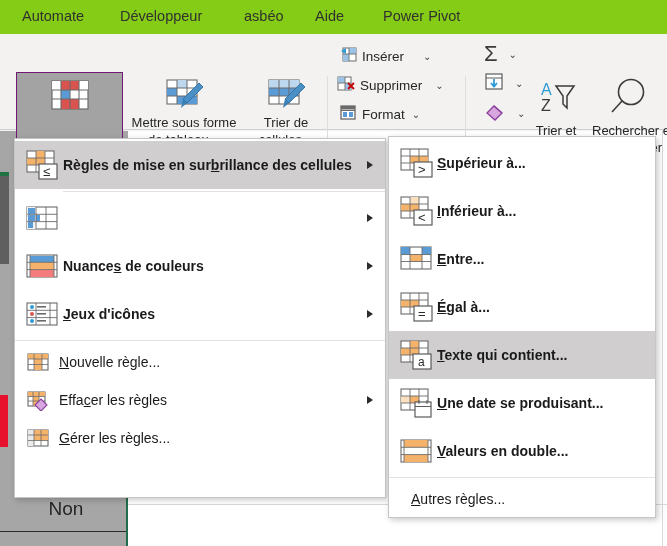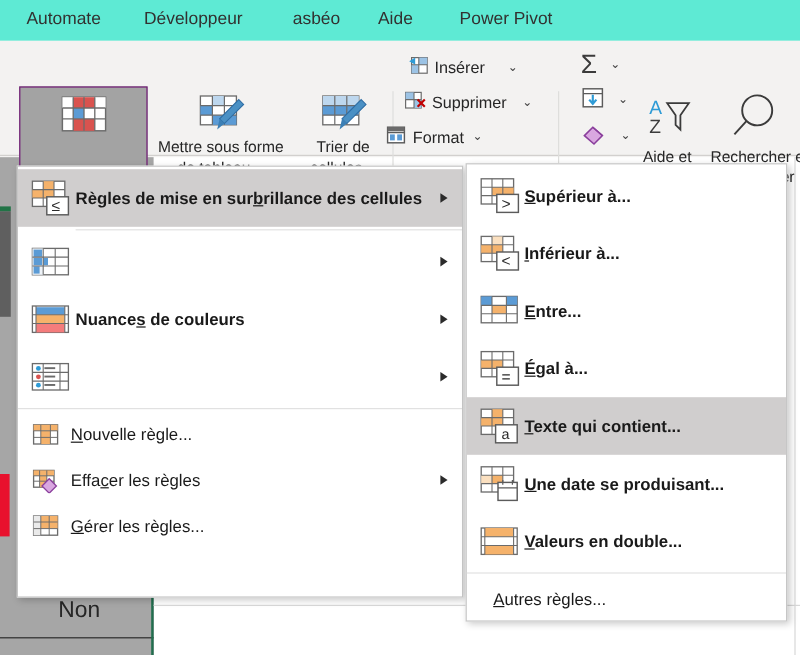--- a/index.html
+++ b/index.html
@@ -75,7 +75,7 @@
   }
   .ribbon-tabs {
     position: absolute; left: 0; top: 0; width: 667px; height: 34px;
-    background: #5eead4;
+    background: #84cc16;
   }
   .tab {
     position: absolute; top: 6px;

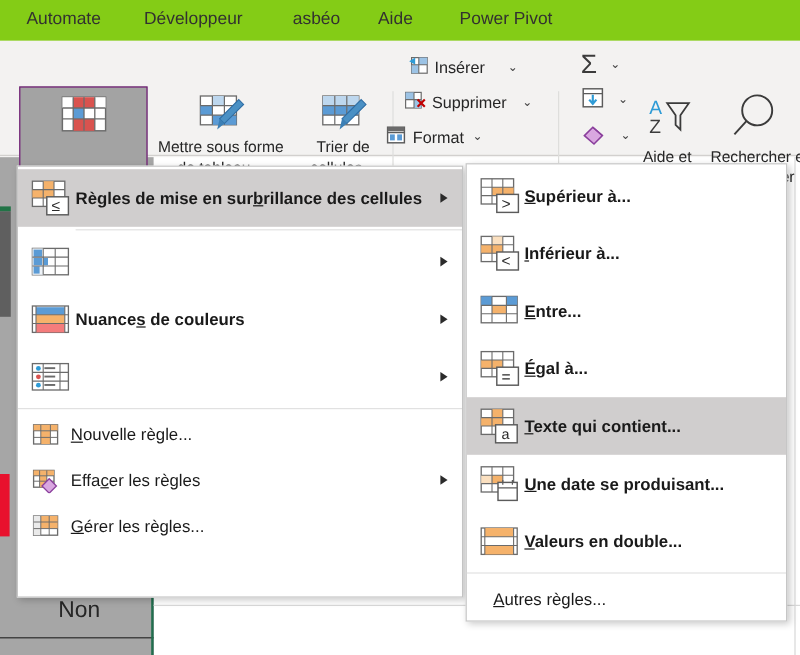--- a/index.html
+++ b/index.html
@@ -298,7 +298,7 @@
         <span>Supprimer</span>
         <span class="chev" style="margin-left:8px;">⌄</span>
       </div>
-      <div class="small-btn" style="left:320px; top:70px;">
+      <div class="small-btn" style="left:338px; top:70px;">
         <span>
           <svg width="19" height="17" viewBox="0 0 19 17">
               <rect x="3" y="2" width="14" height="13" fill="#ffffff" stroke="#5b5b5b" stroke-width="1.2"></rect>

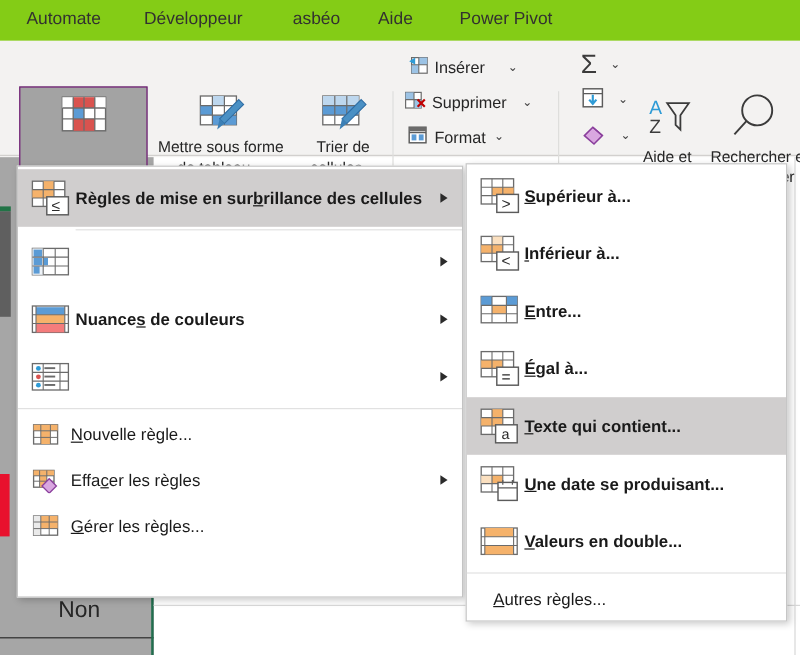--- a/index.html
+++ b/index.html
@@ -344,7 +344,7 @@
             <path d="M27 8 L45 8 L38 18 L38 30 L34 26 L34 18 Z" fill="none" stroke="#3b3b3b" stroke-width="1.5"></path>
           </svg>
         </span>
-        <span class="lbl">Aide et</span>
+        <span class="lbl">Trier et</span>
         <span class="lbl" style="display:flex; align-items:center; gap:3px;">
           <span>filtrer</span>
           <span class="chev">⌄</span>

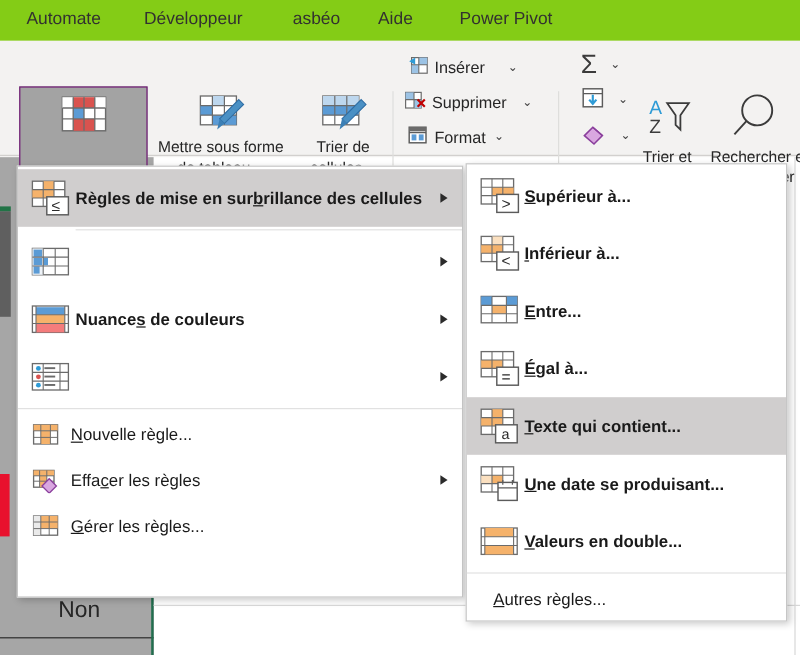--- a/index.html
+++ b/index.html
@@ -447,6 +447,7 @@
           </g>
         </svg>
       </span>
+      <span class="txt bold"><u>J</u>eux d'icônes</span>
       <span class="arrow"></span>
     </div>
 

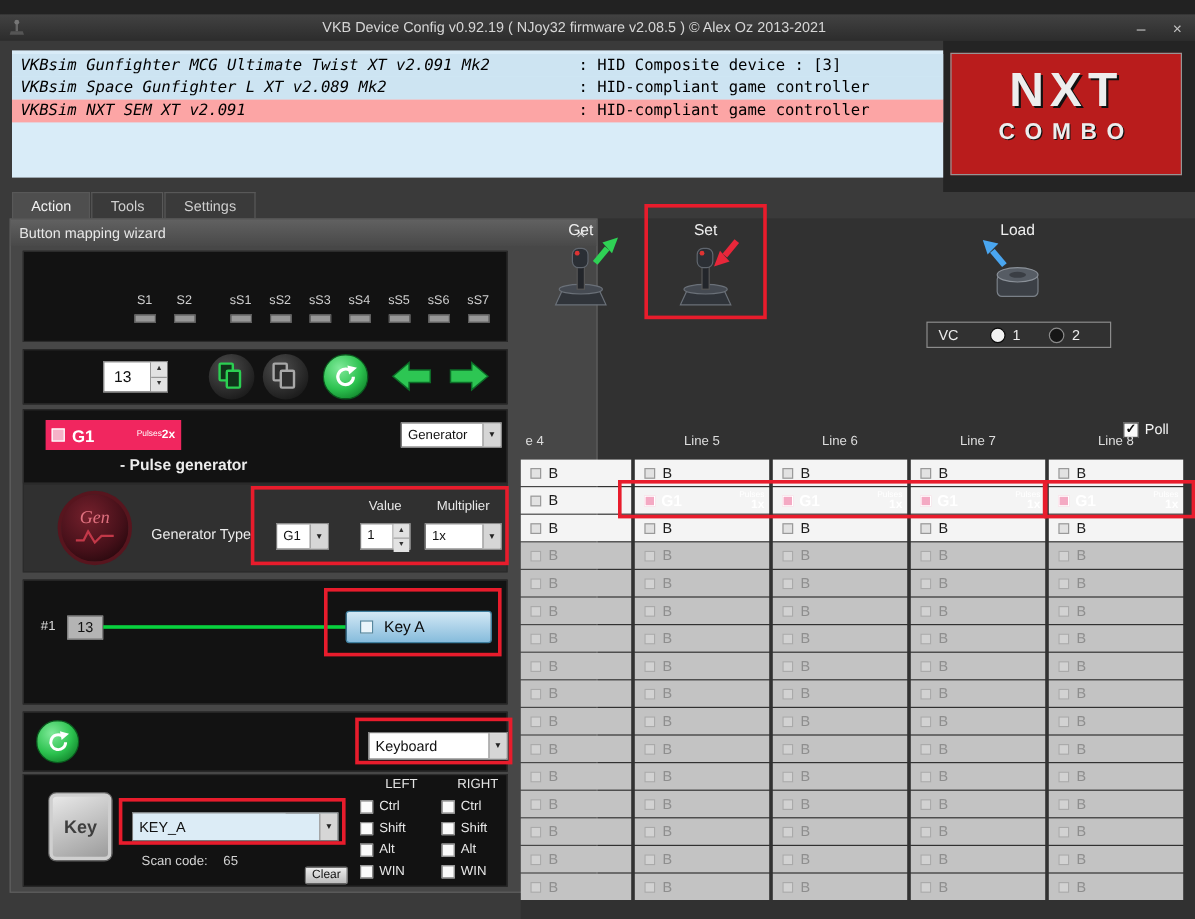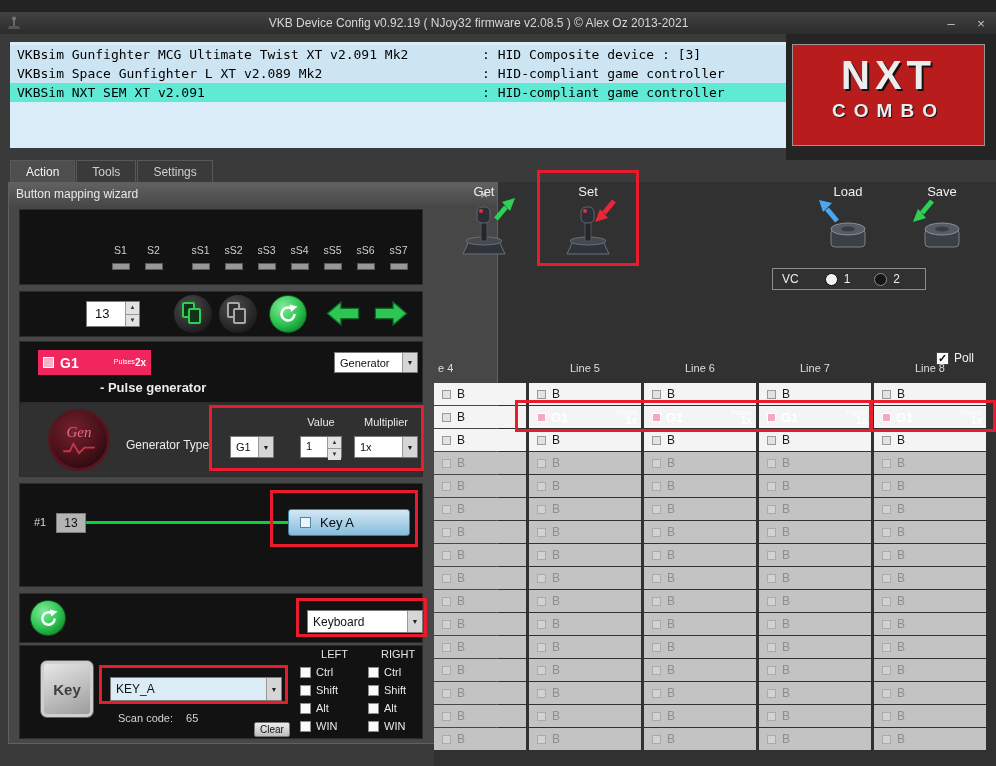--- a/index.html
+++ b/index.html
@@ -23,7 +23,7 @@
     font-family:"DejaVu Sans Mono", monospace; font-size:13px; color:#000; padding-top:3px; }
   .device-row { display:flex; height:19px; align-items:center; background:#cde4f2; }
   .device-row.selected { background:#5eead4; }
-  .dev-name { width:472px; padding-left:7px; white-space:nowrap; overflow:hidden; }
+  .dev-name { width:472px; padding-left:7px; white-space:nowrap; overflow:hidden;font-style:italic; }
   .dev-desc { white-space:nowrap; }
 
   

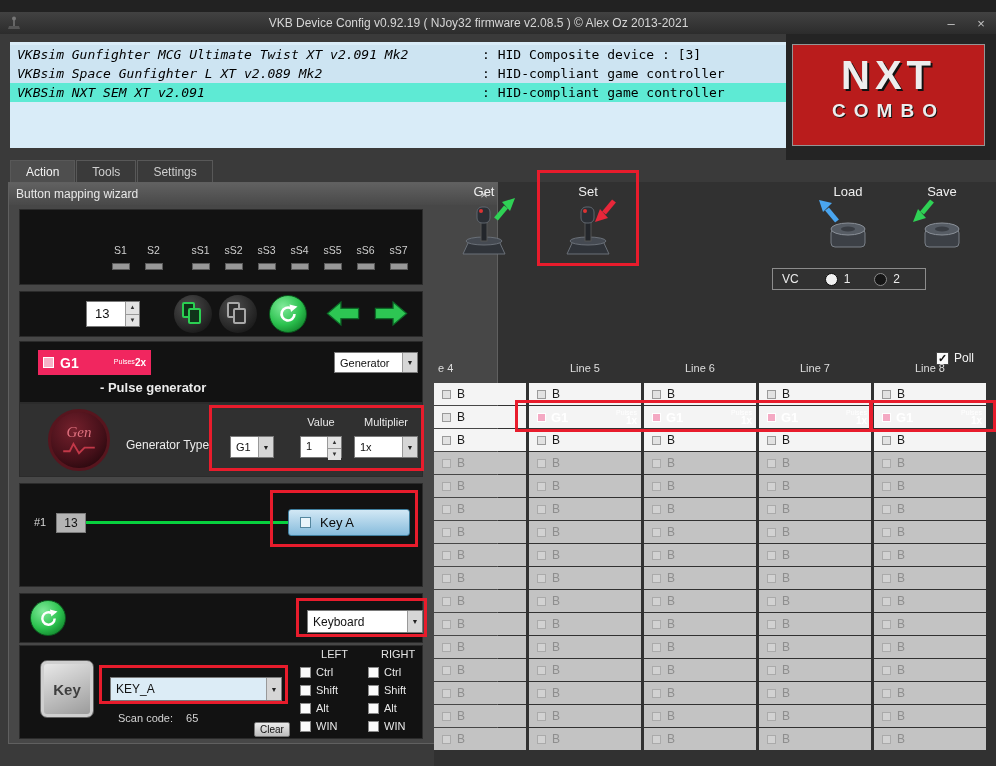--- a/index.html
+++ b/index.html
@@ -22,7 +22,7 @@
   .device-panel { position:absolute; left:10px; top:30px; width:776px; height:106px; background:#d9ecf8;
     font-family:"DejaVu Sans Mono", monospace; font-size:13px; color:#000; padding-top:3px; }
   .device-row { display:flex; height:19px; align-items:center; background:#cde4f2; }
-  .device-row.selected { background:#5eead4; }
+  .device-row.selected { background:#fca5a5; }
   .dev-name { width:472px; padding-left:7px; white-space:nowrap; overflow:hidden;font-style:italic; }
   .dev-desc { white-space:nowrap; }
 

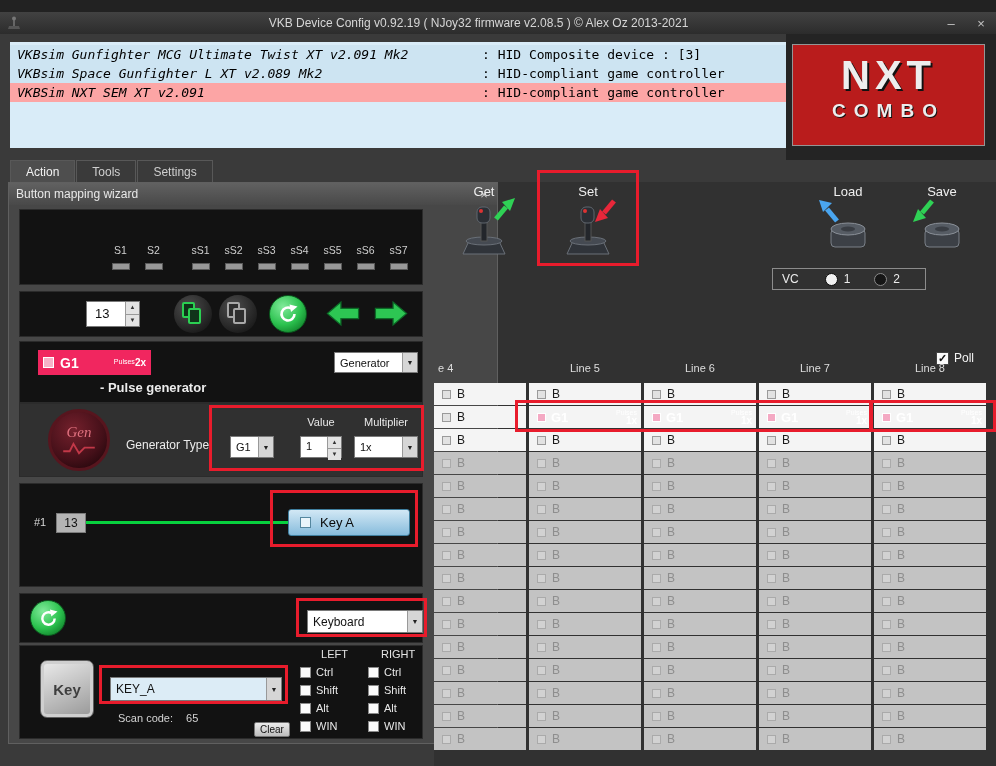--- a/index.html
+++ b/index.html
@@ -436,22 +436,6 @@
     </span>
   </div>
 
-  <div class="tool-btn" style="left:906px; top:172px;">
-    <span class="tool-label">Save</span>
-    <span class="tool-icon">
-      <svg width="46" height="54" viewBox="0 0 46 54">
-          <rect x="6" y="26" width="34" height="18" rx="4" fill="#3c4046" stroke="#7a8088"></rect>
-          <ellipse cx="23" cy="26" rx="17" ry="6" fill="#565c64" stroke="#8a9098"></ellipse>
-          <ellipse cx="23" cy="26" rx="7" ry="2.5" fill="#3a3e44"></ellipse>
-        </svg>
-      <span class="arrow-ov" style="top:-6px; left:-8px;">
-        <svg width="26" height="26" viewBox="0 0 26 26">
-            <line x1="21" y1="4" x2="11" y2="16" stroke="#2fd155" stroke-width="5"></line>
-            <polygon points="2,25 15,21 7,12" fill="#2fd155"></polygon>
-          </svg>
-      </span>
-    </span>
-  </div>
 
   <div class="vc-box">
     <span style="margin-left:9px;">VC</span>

# # #

• [Task details]
Retype all of the listing above exactly, but keep its pictures out.

• [Result]
--- a/index.html
+++ b/index.html
@@ -75,7 +75,7 @@
   }
   .ribbon-tabs {
     position: absolute; left: 0; top: 0; width: 667px; height: 34px;
-    background: #5eead4;
+    background: #84cc16;
   }
   .tab {
     position: absolute; top: 6px;

--- a/index.html
+++ b/index.html
@@ -298,7 +298,7 @@
         <span>Supprimer</span>
         <span class="chev" style="margin-left:8px;">⌄</span>
       </div>
-      <div class="small-btn" style="left:320px; top:70px;">
+      <div class="small-btn" style="left:338px; top:70px;">
         <span>
           <svg width="19" height="17" viewBox="0 0 19 17">
               <rect x="3" y="2" width="14" height="13" fill="#ffffff" stroke="#5b5b5b" stroke-width="1.2"></rect>

--- a/index.html
+++ b/index.html
@@ -344,7 +344,7 @@
             <path d="M27 8 L45 8 L38 18 L38 30 L34 26 L34 18 Z" fill="none" stroke="#3b3b3b" stroke-width="1.5"></path>
           </svg>
         </span>
-        <span class="lbl">Aide et</span>
+        <span class="lbl">Trier et</span>
         <span class="lbl" style="display:flex; align-items:center; gap:3px;">
           <span>filtrer</span>
           <span class="chev">⌄</span>

--- a/index.html
+++ b/index.html
@@ -447,6 +447,7 @@
           </g>
         </svg>
       </span>
+      <span class="txt bold"><u>J</u>eux d'icônes</span>
       <span class="arrow"></span>
     </div>
 

--- a/index.html
+++ b/index.html
@@ -23,7 +23,7 @@
     font-family:"DejaVu Sans Mono", monospace; font-size:13px; color:#000; padding-top:3px; }
   .device-row { display:flex; height:19px; align-items:center; background:#cde4f2; }
   .device-row.selected { background:#5eead4; }
-  .dev-name { width:472px; padding-left:7px; white-space:nowrap; overflow:hidden; }
+  .dev-name { width:472px; padding-left:7px; white-space:nowrap; overflow:hidden;font-style:italic; }
   .dev-desc { white-space:nowrap; }
 
   

--- a/index.html
+++ b/index.html
@@ -22,7 +22,7 @@
   .device-panel { position:absolute; left:10px; top:30px; width:776px; height:106px; background:#d9ecf8;
     font-family:"DejaVu Sans Mono", monospace; font-size:13px; color:#000; padding-top:3px; }
   .device-row { display:flex; height:19px; align-items:center; background:#cde4f2; }
-  .device-row.selected { background:#5eead4; }
+  .device-row.selected { background:#fca5a5; }
   .dev-name { width:472px; padding-left:7px; white-space:nowrap; overflow:hidden;font-style:italic; }
   .dev-desc { white-space:nowrap; }
 

--- a/index.html
+++ b/index.html
@@ -436,22 +436,6 @@
     </span>
   </div>
 
-  <div class="tool-btn" style="left:906px; top:172px;">
-    <span class="tool-label">Save</span>
-    <span class="tool-icon">
-      <svg width="46" height="54" viewBox="0 0 46 54">
-          <rect x="6" y="26" width="34" height="18" rx="4" fill="#3c4046" stroke="#7a8088"></rect>
-          <ellipse cx="23" cy="26" rx="17" ry="6" fill="#565c64" stroke="#8a9098"></ellipse>
-          <ellipse cx="23" cy="26" rx="7" ry="2.5" fill="#3a3e44"></ellipse>
-        </svg>
-      <span class="arrow-ov" style="top:-6px; left:-8px;">
-        <svg width="26" height="26" viewBox="0 0 26 26">
-            <line x1="21" y1="4" x2="11" y2="16" stroke="#2fd155" stroke-width="5"></line>
-            <polygon points="2,25 15,21 7,12" fill="#2fd155"></polygon>
-          </svg>
-      </span>
-    </span>
-  </div>
 
   <div class="vc-box">
     <span style="margin-left:9px;">VC</span>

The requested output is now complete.